On the other front, the DARPA director kept asserting his position to keep the Beltway Bandits from swatting me away, but the places he was sending me were intransigent and careless turf bureaucracies with their heels dug in against email and other changes along those lines. The pay was good but the frustration level was high, and I longed to return to purely private sector customers. Government work is often too slow and frustrating.
On the USAID side, it was very sad to see some humanitarian projects fizzle out this way, which had vast adverse effects on the people and countries around the world we were trying to help.
That said, there are some really good people and companies in the USAID mix, and I enjoyed working with most of the ex-Peace Corps volunteers (though some had instead switched to the Beltway Bandit mentality).
I had helped one small entity sneak in and shockingly get awarded a contract which had been routinely renewed a large Beltway Bandit for the previous decades, due to our innovative digitization and networking, and at a more reasonable budget.
But there was also the ugly side. For example, on another aid project, I had been called in to load software onto a shipment of computers going to a poor country, as part of U.S. aid. The computers were failing to run the software (unstable, crashing within 15 minutes, all of them), and I clearly identified the two faulty parts. They were mass produced with the same parts. The cheapest on the market, across the board. (I had to explain to them that not all clones are alike, and price often reflects reliability.) I requested they exchange these two parts, and the supplier initially agreed to do so for a very small amount of money, not significantly affecting their profit margin. However, I perceived that the contractor may subsequently disallowed it. In the words of one guy, they already had someone ready in the other country to "sign off" on the shipment, regardless of its quality, and all that was needed was that the computers would boot up to an MS-DOS prompt if turned on for 1 minute for testing, which they had already achieved. Then the money would be received, and it was not their problem anymore. In no uncertain terms: "We don't care" after that, and the computers didn't actually need to work for the hopeful ultimate recipients.
The owner of that company, who I often dealt with directly, was formerly a deputy undersecretary of a major U.S. government agency, and had a special award from a U.S. President in regard to his company's exceptionally good work and leadership in helping the world.

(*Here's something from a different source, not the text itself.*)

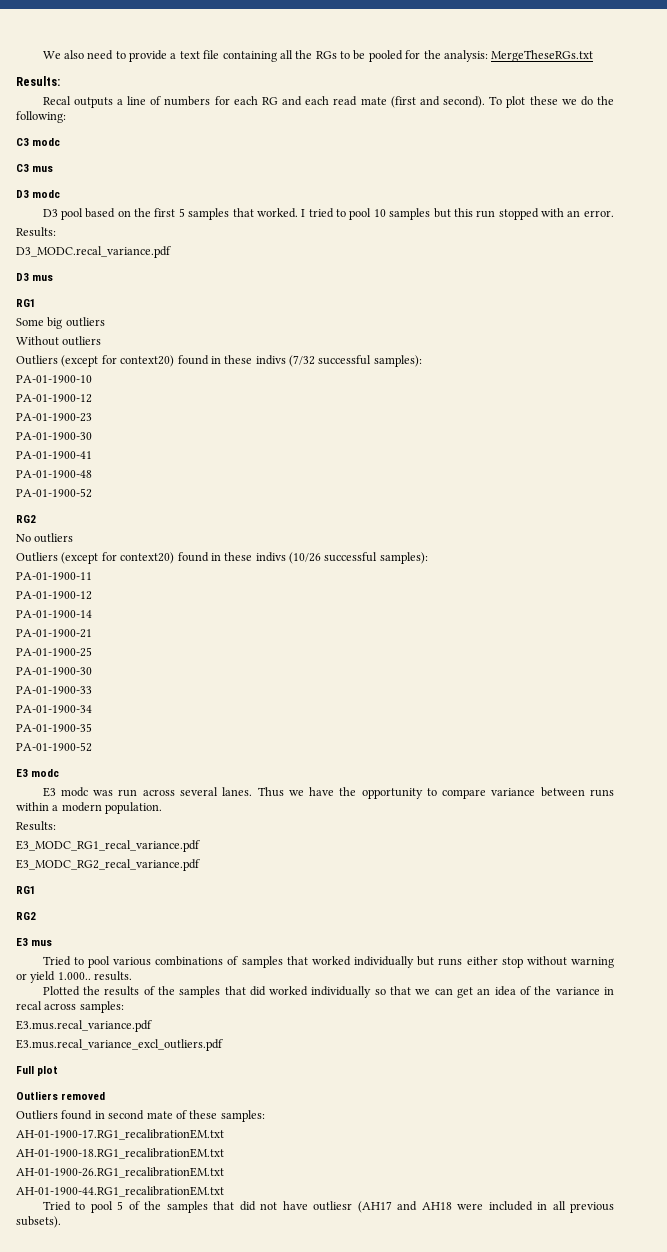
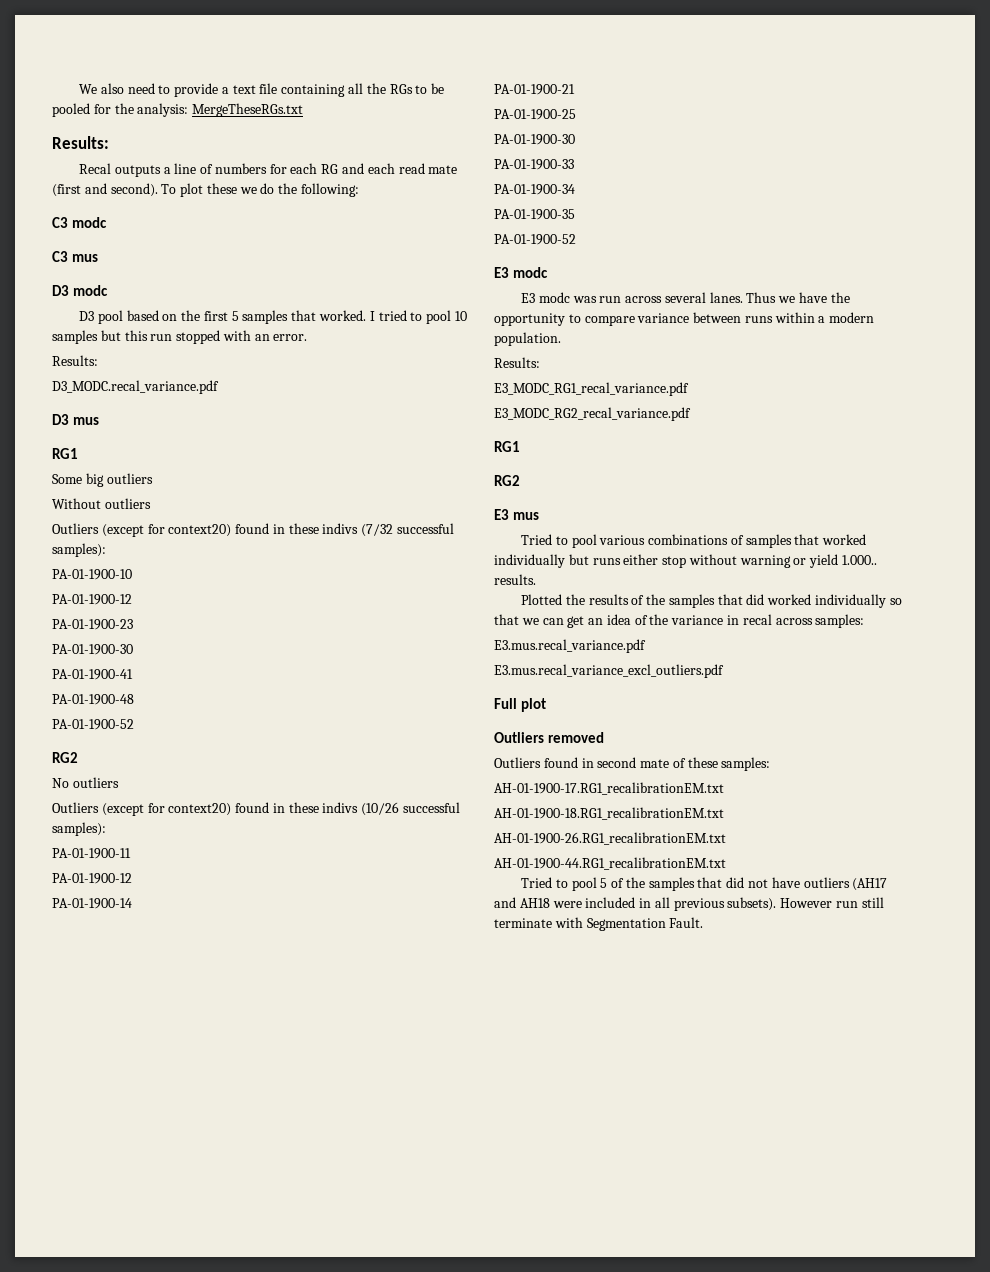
- Tried to pool 5 of the samples that did not have outliesr (AH17 and AH18 were included in all previous subsets).
+ Tried to pool 5 of the samples that did not have outliers (AH17 and AH18 were included in all previous subsets).
+ However run still terminate with Segmentation Fault.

To make a long story short, I made sure those computers didn't ship out. (There were no heavy duty dramas, since they had not shipped out yet, but it did require some careful discussion and standing firm to get authorization to fix the computers, and it wasn't as if it were a significantly profitable thing for me, indeed, it took my time away from more important things, but I couldn't bare to think of the waste and abuse and impact on the ultimate recipients in the less developed country.)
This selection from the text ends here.